The centenary of Marcelle Ferron, the opportunity to reveal an unusual glass corpus

It is through glass roofs like the one that enlivens the Champ-de-Mars metro station with its colors that the painter Marcelle Ferron (1924-2001) remains present in the collective imagination. These immense works, which can also be seen at Vendôme station, at Sainte-Justine hospital or at the Granby courthouse, for example, have a little-known counterpart, resulting from explorations carried out in the privacy of the workshop. In this year of its centenary of birth, these small objects are arriving on the market.

“She had her oven, she had her books on how glass reacts to heat. She was coming back [de l’atelier] with its glass plates, showed them to us. She liked to invent things,” says Babalou Hamelin, the third of Marcelle Ferron’s daughters in the 1950s, in an interview.

Virtually a hundred years old since January 29, the signatory of Overall refusal is entitled to celebrations that take place all year round in multiple forms, between a traveling conference and a guided tour of its public works in Montreal. And the big tribute exhibition? It takes place, but not in a museum.

The exhibition The century. Paintings, works on paper and fused glass takes place at the Simon Blais gallery, which represented the artist in the last years of his life. Simon Blais today manages the “inventory of the estate”, and the hundred or so works exhibited this time, with some exceptions, come from this rich collection.

Almost all periods are represented there – the oldest examples, two gouaches, date from 1956. Explorations in fused glass, born from scraps recovered by the artist from his own works, are also there. The fusion took place in the unpredictability of a ceramic kiln.

“Our exhibition is not revolutionary,” recognizes Simon Blais, “except for the fused glass part. We are doing development work that has never been done. » It was Babalou Hamelin who informed him, a year and a half ago, of the existence of this corpus of which he only knew a few cases, because they had only been exhibited in the 1970s. Around thirty of pieces, for which a suitable support for each has been manufactured, can be discovered in the last room.

Already host of a Ferron retrospective in 2008, the Simon Blais gallery is doing it again by increasing the number of small formats. Large-scale paintings appear there, including vertical paintings, one of the artist’s signatures, and one of an unusual round format (a tondo) produced in 1998 for a collective exhibition at the Marie-Uguay cultural center. , Tondo Tondi. A publication dealing exclusively with fused glass works completes the promotion efforts. It opens onto the glass “no 0”, magnified on the poster of a retrospective of… 1973.

Linked to artists like Jean Paul Riopelle and Françoise Sullivan, Simon Blais is not to be pitied when it comes to centenarians. However, we feel bitter about the lack of attention towards Marcelle Ferron.

“I wanted to mark the anniversary as few people have done, no institution, except [le Musée national des beaux-arts du Québec] with a small presentation the last week of January and [le Musée du Bas-Saint-Laurent] with a hanging of five paintings. As representative of the estate, my role is to promote it and make people understand that the artist created intelligent, significant and beautiful works at all times of his life,” he explains.

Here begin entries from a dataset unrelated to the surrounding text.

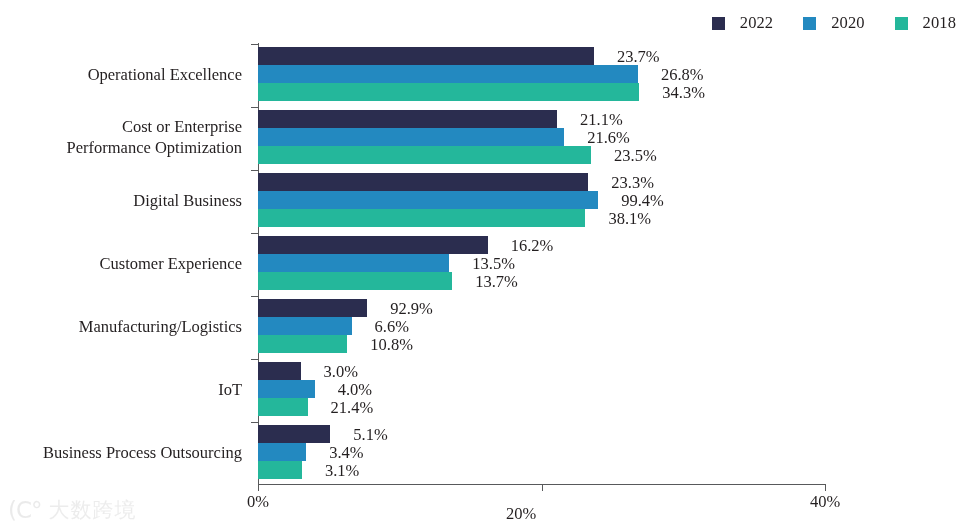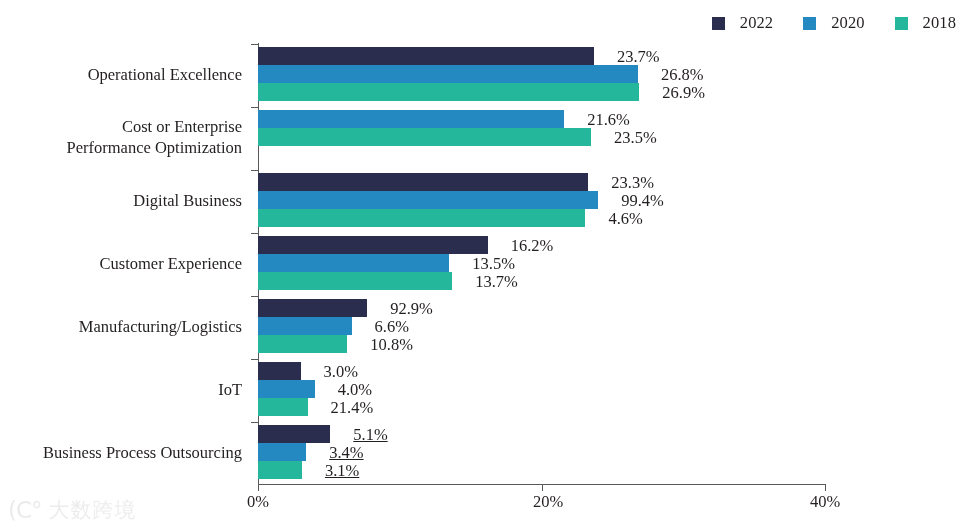"26.9%" span.bar-value { text: 26.9% -> 34.3% }
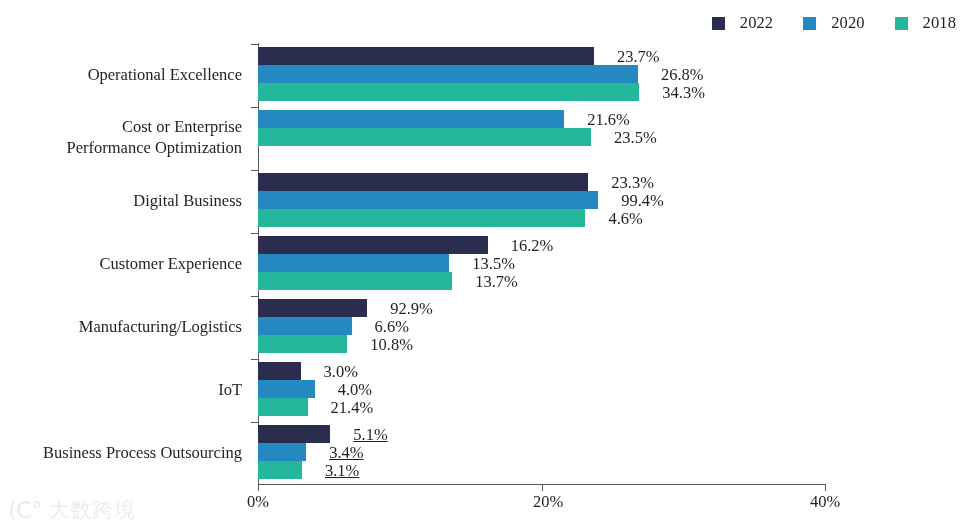"21.1%" div.bar-row { html: none -> <div> <span></span> <span>21.1%</span> </div> }
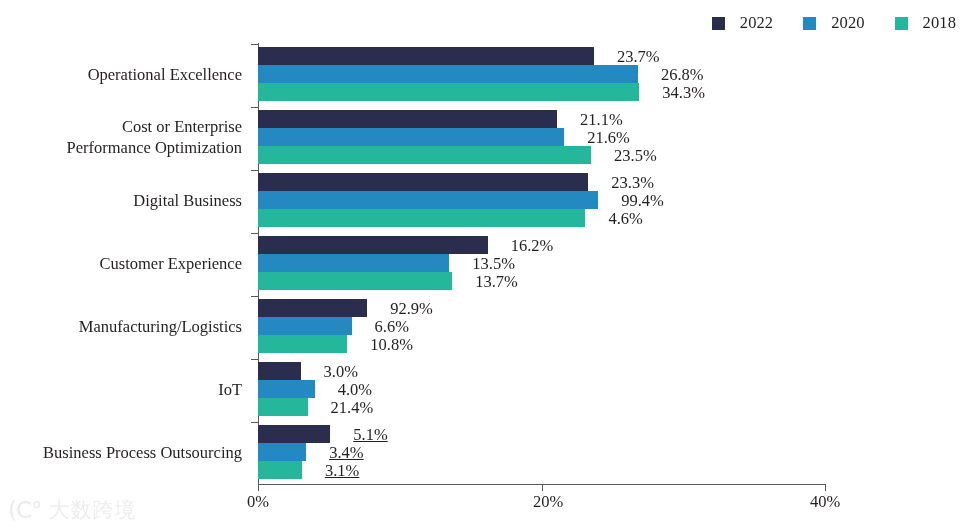"4.6%" span.bar-value { text: 4.6% -> 38.1% }
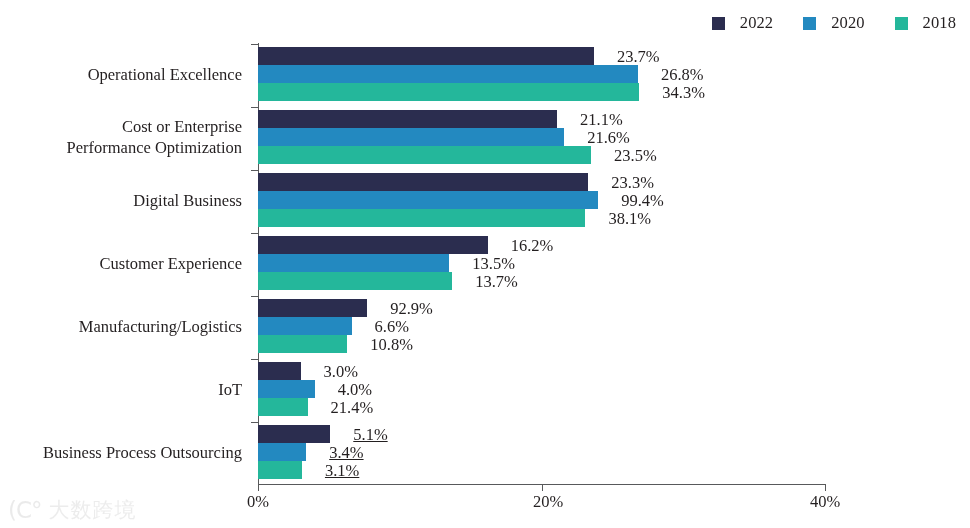"5.1%" div.group { text-decoration: underline -> none }
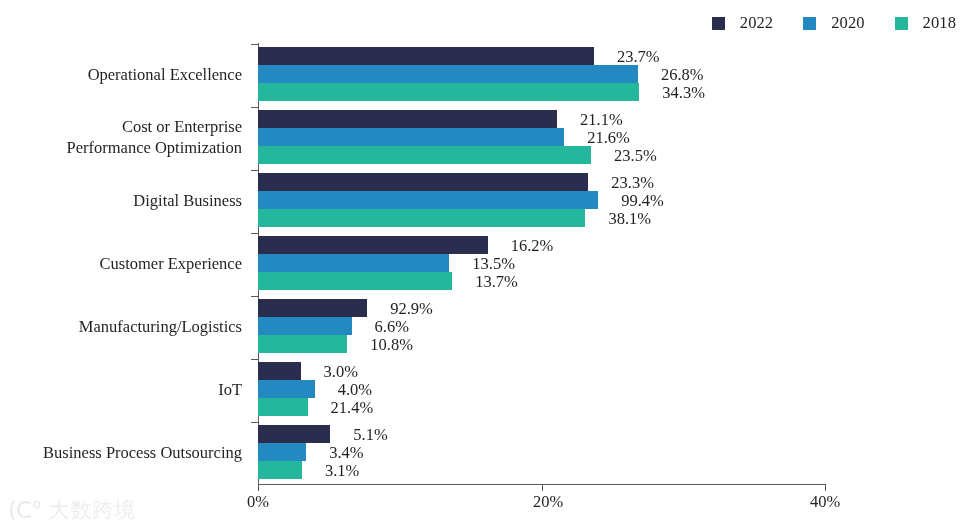"20%" div.xtick-label { left: 548px -> 521px; margin-top: none -> 12px }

“It’s disappointing, but that’s how it is,” he continues. Museums have their reasons. [Marcelle Ferron] was not a priority. Does that send a message that she’s not important enough in the story? Perhaps, but we can add the names of Jacques Hurtubise and Jean McEwen. There is no one who thought of doing a big McEwen exhibition [centenaire en 2023], even though it is one of the biggest. »

The retrospective of Marcelle Ferron’s lifetime, however, took place at the Museum of Contemporary Art in Montreal, a year before her death. The major sections of his work were there. But not everything had been said, notes Simon Blais.

Babalou Hamelin is not worried, because her mother’s memory, she believes, is ensured by her public works. “It can’t be erased. That’s what’s beautiful about public art. It doesn’t belong to one person. And it was important for Marcelle to allow people to see color, to live in color,” says the most artistic of the three sisters — she is an editor of fiction films and documentaries.

“I loved my mother. A passionate one. She said that painting was a fatal love. It’s not a bad thing to be the child of an artist,” emphasizes Babalou Hamelin.